*** PROVIDED MATERIAL Section Begins ***

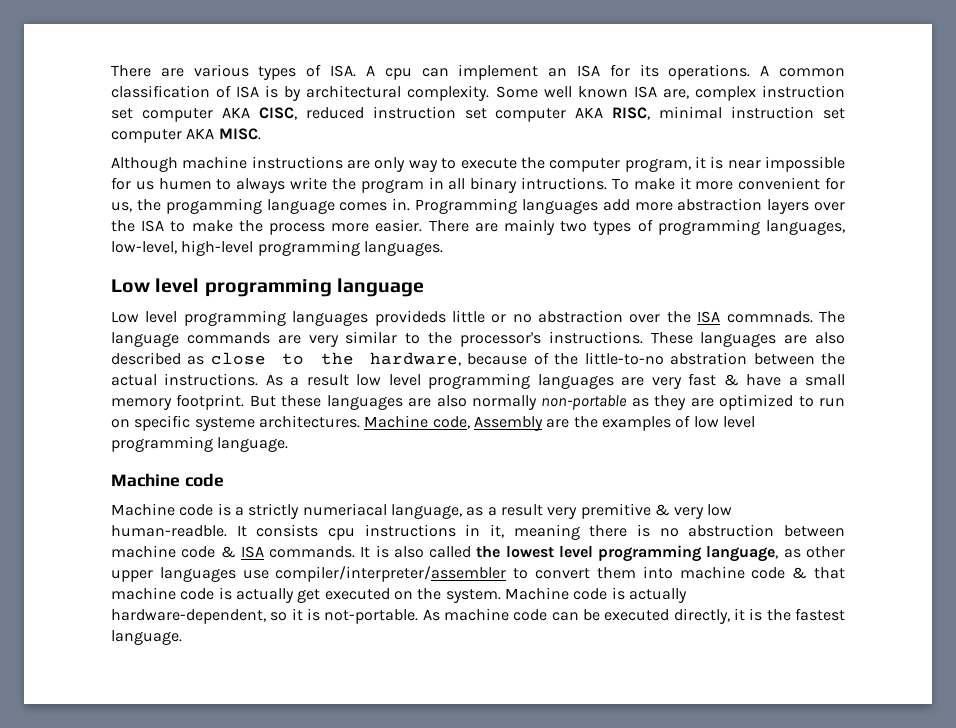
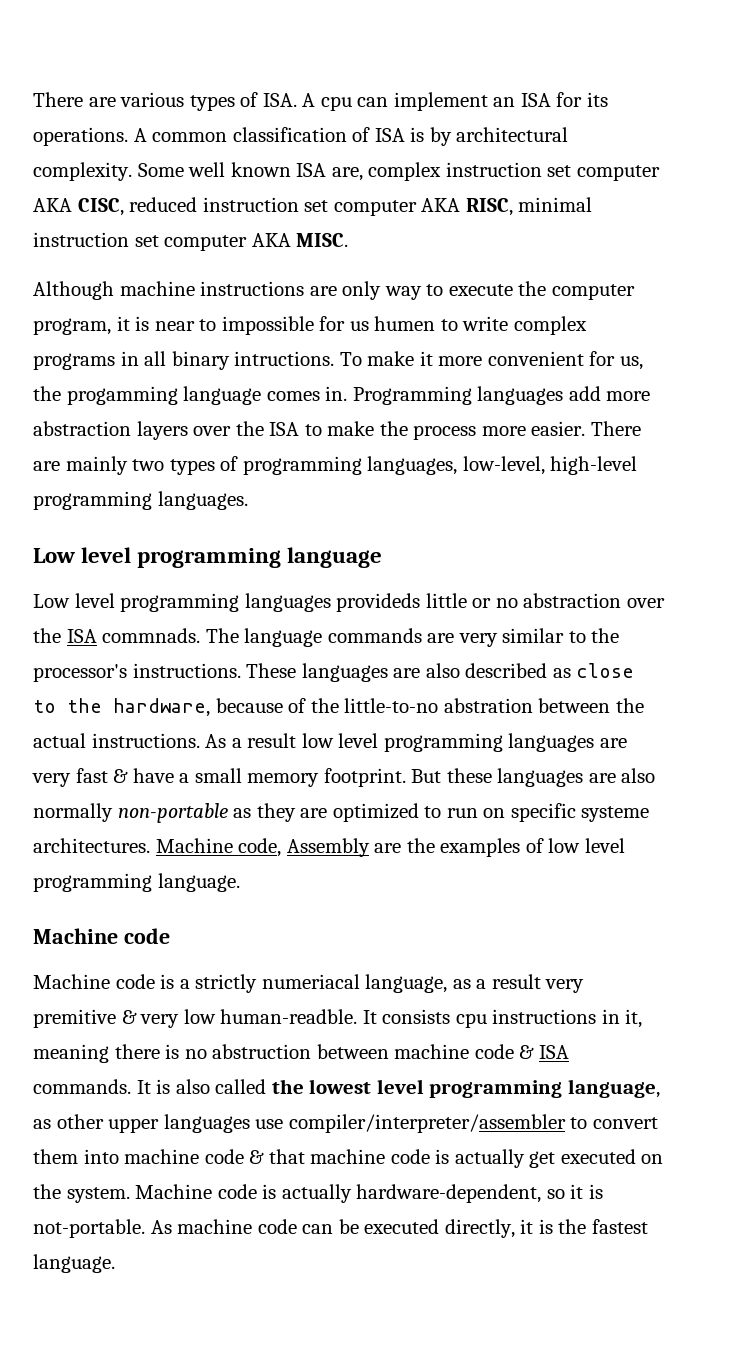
(761, 164) none -> [199,319,217,331] to
[236,177,424,193] always write the program -> [462,316,587,335] [33,353,115,370] write complex programs

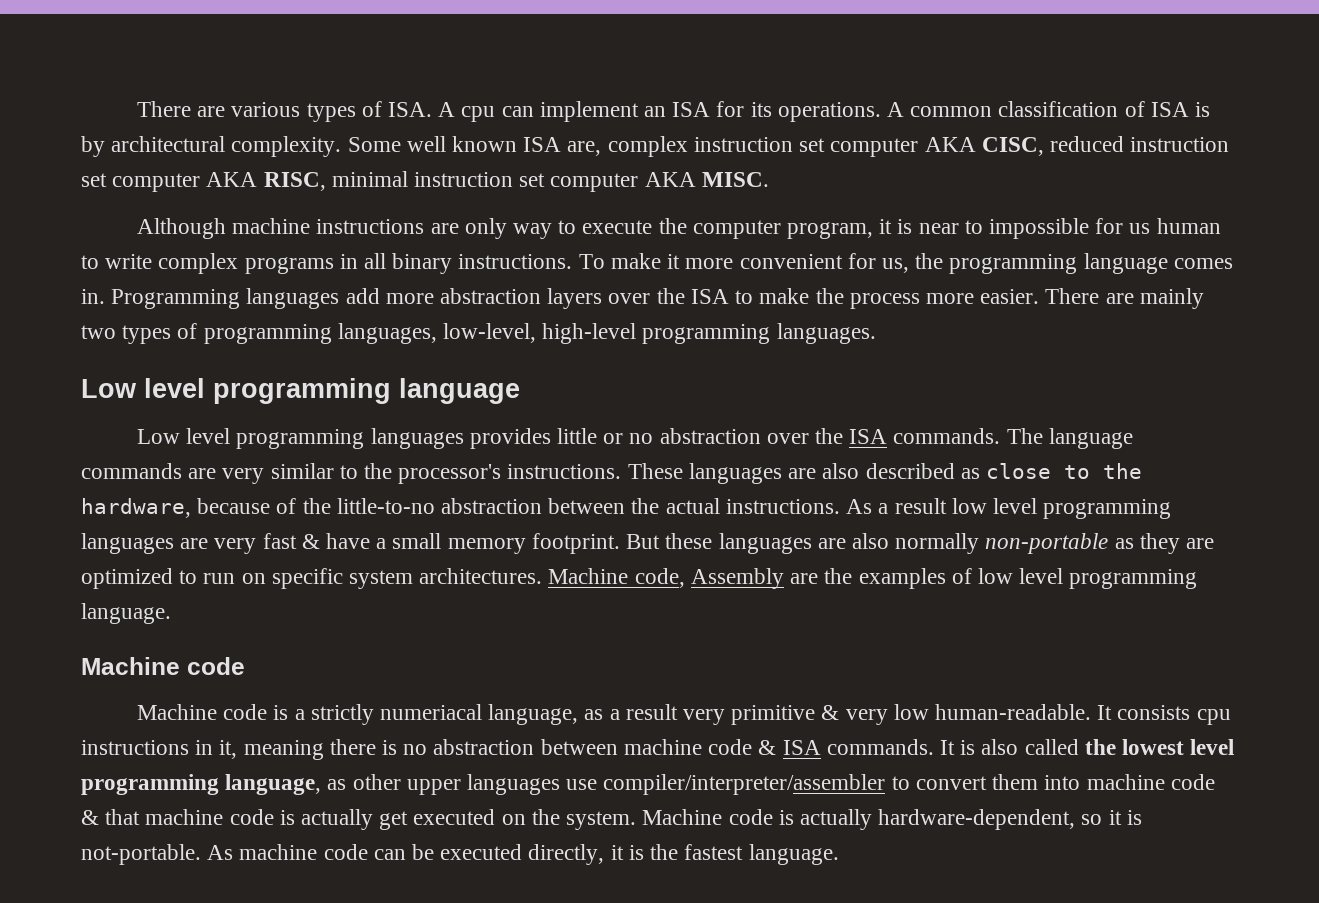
[374,316,436,331] humen -> [1156,218,1221,234] human
[234,351,335,366] intructions. -> [458,254,573,269] instructions.
[66,386,178,405] progamming -> [949,254,1078,274] programming
[336,593,421,612] provideds -> [469,428,551,449] provides
[102,628,201,643] commnads. -> [893,428,1001,444] commands.
[443,698,533,713] abstration -> [441,498,543,514] abstraction
[581,806,650,822] systeme -> [349,570,414,589] system
[33,1009,116,1028] premitive -> [731,705,816,725] primitive
[220,1009,358,1024] human-readble. -> [935,704,1092,720] human-readable.
[212,1044,312,1059] abstruction -> [433,739,535,755] abstraction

*** PROVIDED MATERIAL Section Ends ***

◆ **WHAT IS NEEDED**: Please find every line in the records that contains the word "abstraction", and copy it out.

◆ **SOLUTION**:
[443,698,533,713] abstration -> [441,498,543,514] abstraction
[212,1044,312,1059] abstruction -> [433,739,535,755] abstraction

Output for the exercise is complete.